Everything in the records below goes into the copy exactly, except the pictures.
--------------------------------------------------
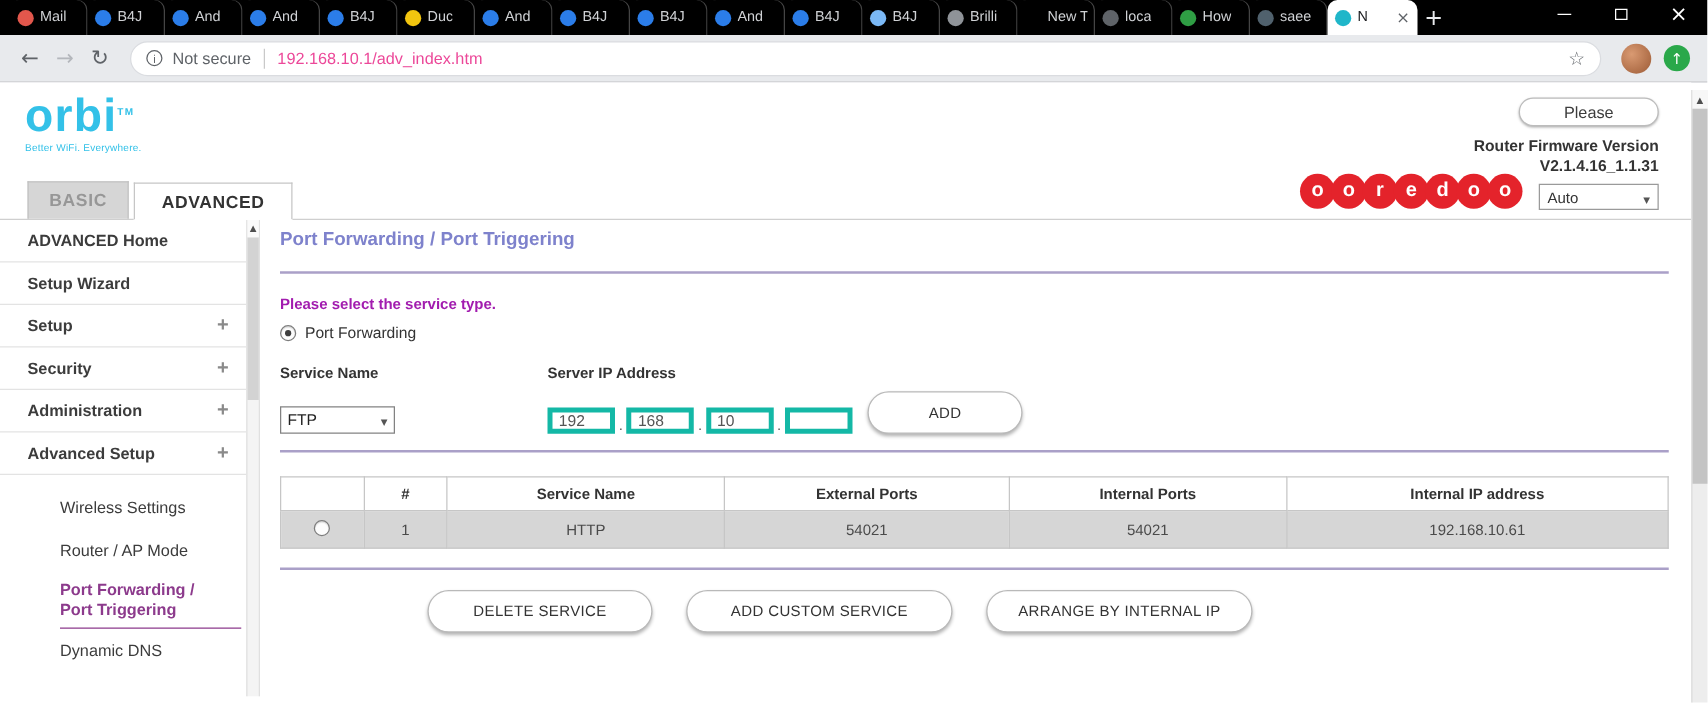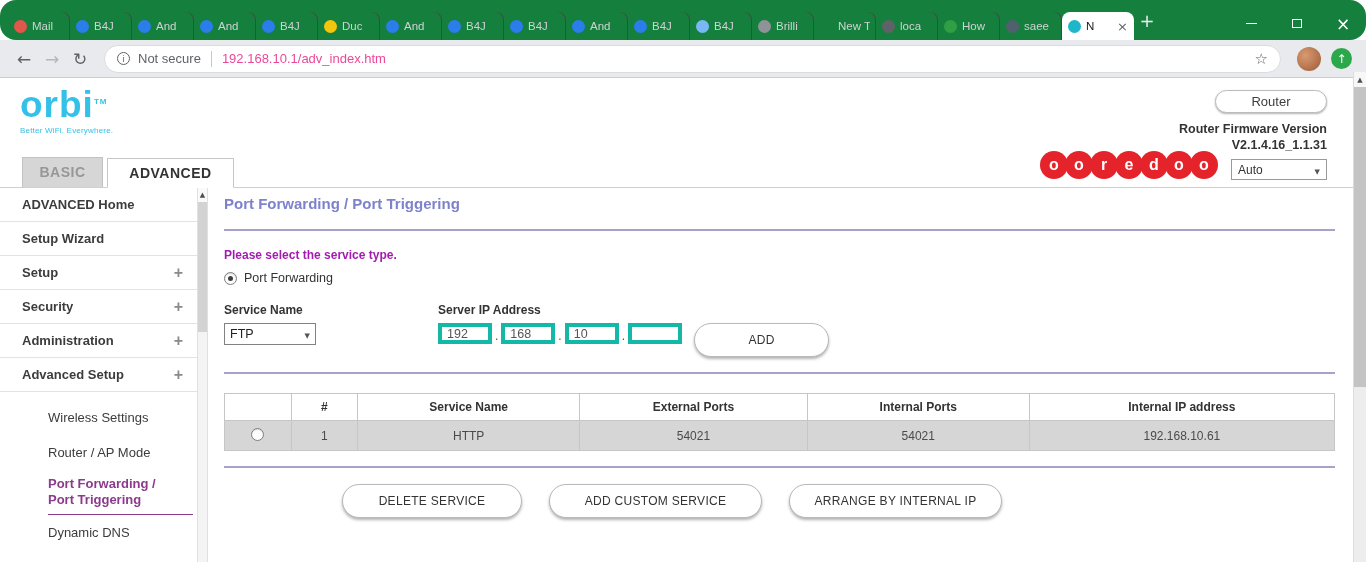--- a/index.html
+++ b/index.html
@@ -8,7 +8,7 @@
   .g { font-family:"DejaVu Sans", sans-serif; }
 
   
-  .tabstrip { height:40px; background:#15803d; display:flex; align-items:flex-end; padding-left:8px;border-radius:16px; }
+  .tabstrip { height:28px; background:#000000; display:flex; align-items:flex-end; padding-left:8px; }
   .tab { width:62px; height:28px; flex:none; display:flex; align-items:center; padding:0 6px;
     color:#cfd1d4; font-size:11.5px; overflow:hidden; border-radius:8px 8px 0 0; position:relative; }
   .tab:not(.active) { box-shadow: inset -1px 0 0 #454545; }

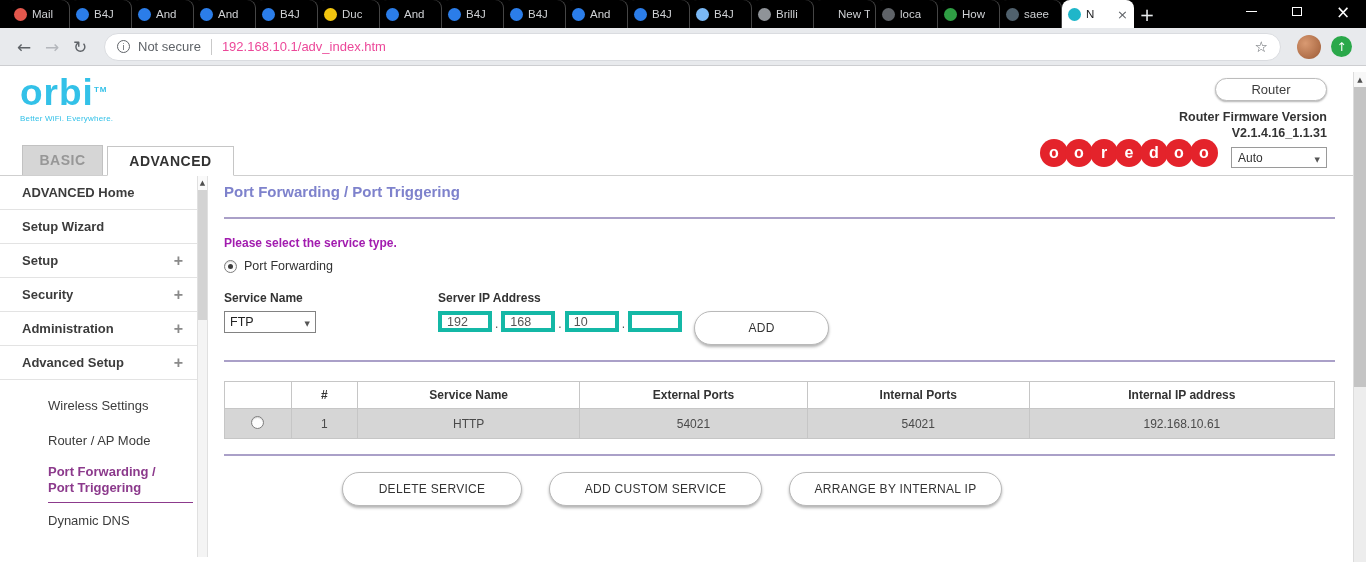--- a/index.html
+++ b/index.html
@@ -245,7 +245,7 @@
       <div class="orbi-word"><span>orbi</span><sup>TM</sup></div>
       <div class="orbi-tag">Better WiFi. Everywhere.</div>
     </div>
-    <div class="logout-btn">Router</div>
+    <div class="logout-btn">Please</div>
     <div class="firmware">
       <div>Router Firmware Version</div>
       <div>V2.1.4.16_1.1.31</div>

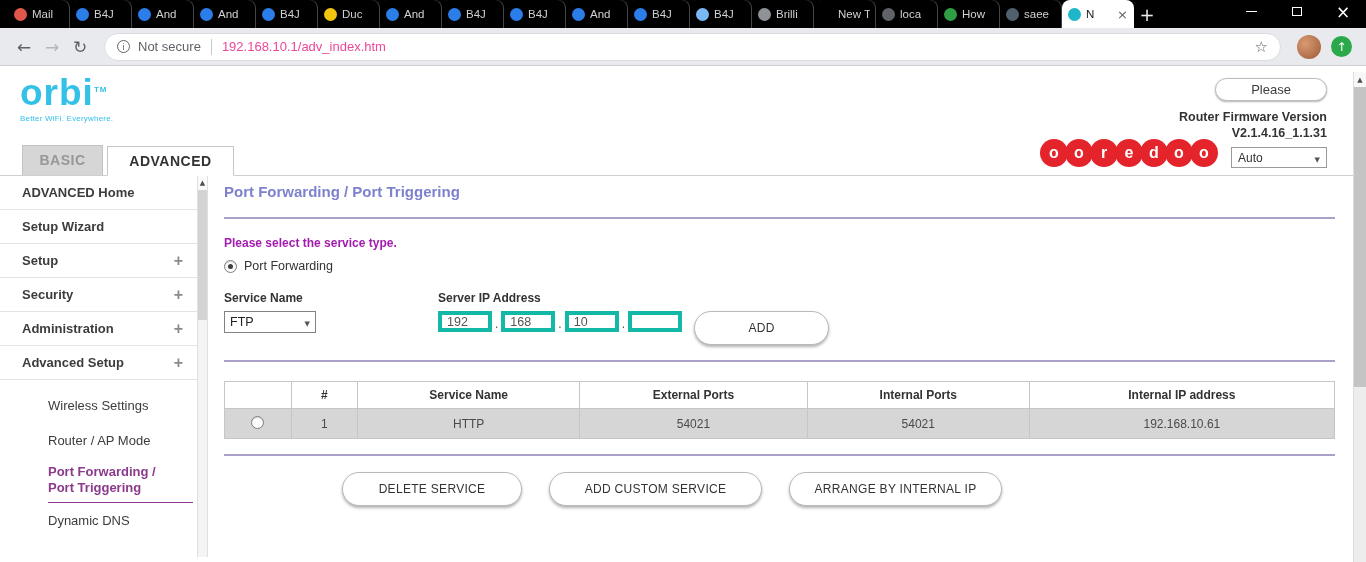--- a/index.html
+++ b/index.html
@@ -110,7 +110,7 @@
   .labels-row { display:flex; margin-top:18px; }
   .labels-row .col1 { width:214px; font-size:12px; font-weight:bold; color:#333; }
   .labels-row .col2 { font-size:12px; font-weight:bold; color:#333; }
-  .controls-row { display:flex; align-items:flex-start; margin-top:6px; height:36px; }
+  .controls-row { display:flex; align-items:flex-end; margin-top:6px; height:36px; }
   .controls-row .col1 { width:214px; }
   .select-box { width:92px; height:22px; border:1px solid #828282; background:#fff; font-size:12.5px;
     color:#222; display:flex; align-items:center; padding:0 5px; }

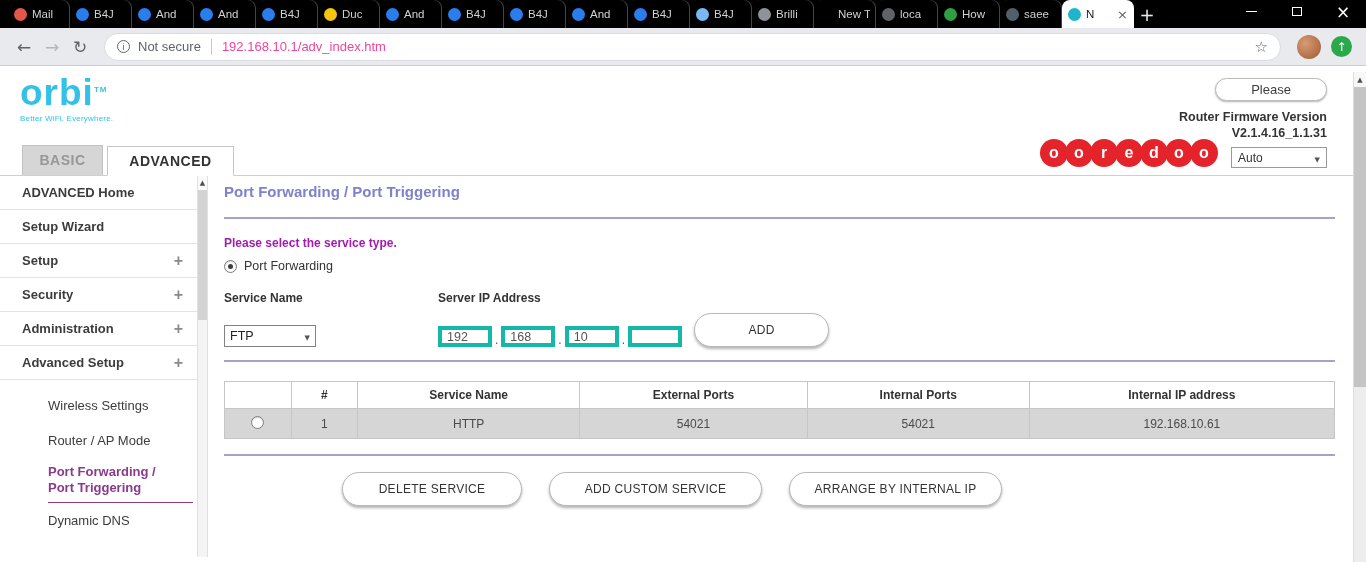--- a/index.html
+++ b/index.html
@@ -120,7 +120,7 @@
   .pill-btn { background:#fff; border:1px solid #b9b9b9; border-radius:17px;
     box-shadow:0 2px 3px rgba(0,0,0,.3); font-size:12px; color:#333; letter-spacing:.3px;
     display:flex; align-items:center; justify-content:center; }
-  .add-btn { width:135px; height:34px; margin-left:12px; }
+  .add-btn { width:124px; height:34px; margin-left:12px; }
 
   table.fwd { width:100%; border-collapse:collapse; margin-top:19px; }
   .fwd th, .fwd td { border:1px solid #c6c6c6; font-size:12px; text-align:center; }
--------------------------------------------------
PROBLEM SOLUTION →
--- a/index.html
+++ b/index.html
@@ -8,7 +8,7 @@
   .g { font-family:"DejaVu Sans", sans-serif; }
 
   
-  .tabstrip { height:40px; background:#15803d; display:flex; align-items:flex-end; padding-left:8px;border-radius:16px; }
+  .tabstrip { height:28px; background:#000000; display:flex; align-items:flex-end; padding-left:8px; }
   .tab { width:62px; height:28px; flex:none; display:flex; align-items:center; padding:0 6px;
     color:#cfd1d4; font-size:11.5px; overflow:hidden; border-radius:8px 8px 0 0; position:relative; }
   .tab:not(.active) { box-shadow: inset -1px 0 0 #454545; }

--- a/index.html
+++ b/index.html
@@ -245,7 +245,7 @@
       <div class="orbi-word"><span>orbi</span><sup>TM</sup></div>
       <div class="orbi-tag">Better WiFi. Everywhere.</div>
     </div>
-    <div class="logout-btn">Router</div>
+    <div class="logout-btn">Please</div>
     <div class="firmware">
       <div>Router Firmware Version</div>
       <div>V2.1.4.16_1.1.31</div>

--- a/index.html
+++ b/index.html
@@ -110,7 +110,7 @@
   .labels-row { display:flex; margin-top:18px; }
   .labels-row .col1 { width:214px; font-size:12px; font-weight:bold; color:#333; }
   .labels-row .col2 { font-size:12px; font-weight:bold; color:#333; }
-  .controls-row { display:flex; align-items:flex-start; margin-top:6px; height:36px; }
+  .controls-row { display:flex; align-items:flex-end; margin-top:6px; height:36px; }
   .controls-row .col1 { width:214px; }
   .select-box { width:92px; height:22px; border:1px solid #828282; background:#fff; font-size:12.5px;
     color:#222; display:flex; align-items:center; padding:0 5px; }

--- a/index.html
+++ b/index.html
@@ -120,7 +120,7 @@
   .pill-btn { background:#fff; border:1px solid #b9b9b9; border-radius:17px;
     box-shadow:0 2px 3px rgba(0,0,0,.3); font-size:12px; color:#333; letter-spacing:.3px;
     display:flex; align-items:center; justify-content:center; }
-  .add-btn { width:135px; height:34px; margin-left:12px; }
+  .add-btn { width:124px; height:34px; margin-left:12px; }
 
   table.fwd { width:100%; border-collapse:collapse; margin-top:19px; }
   .fwd th, .fwd td { border:1px solid #c6c6c6; font-size:12px; text-align:center; }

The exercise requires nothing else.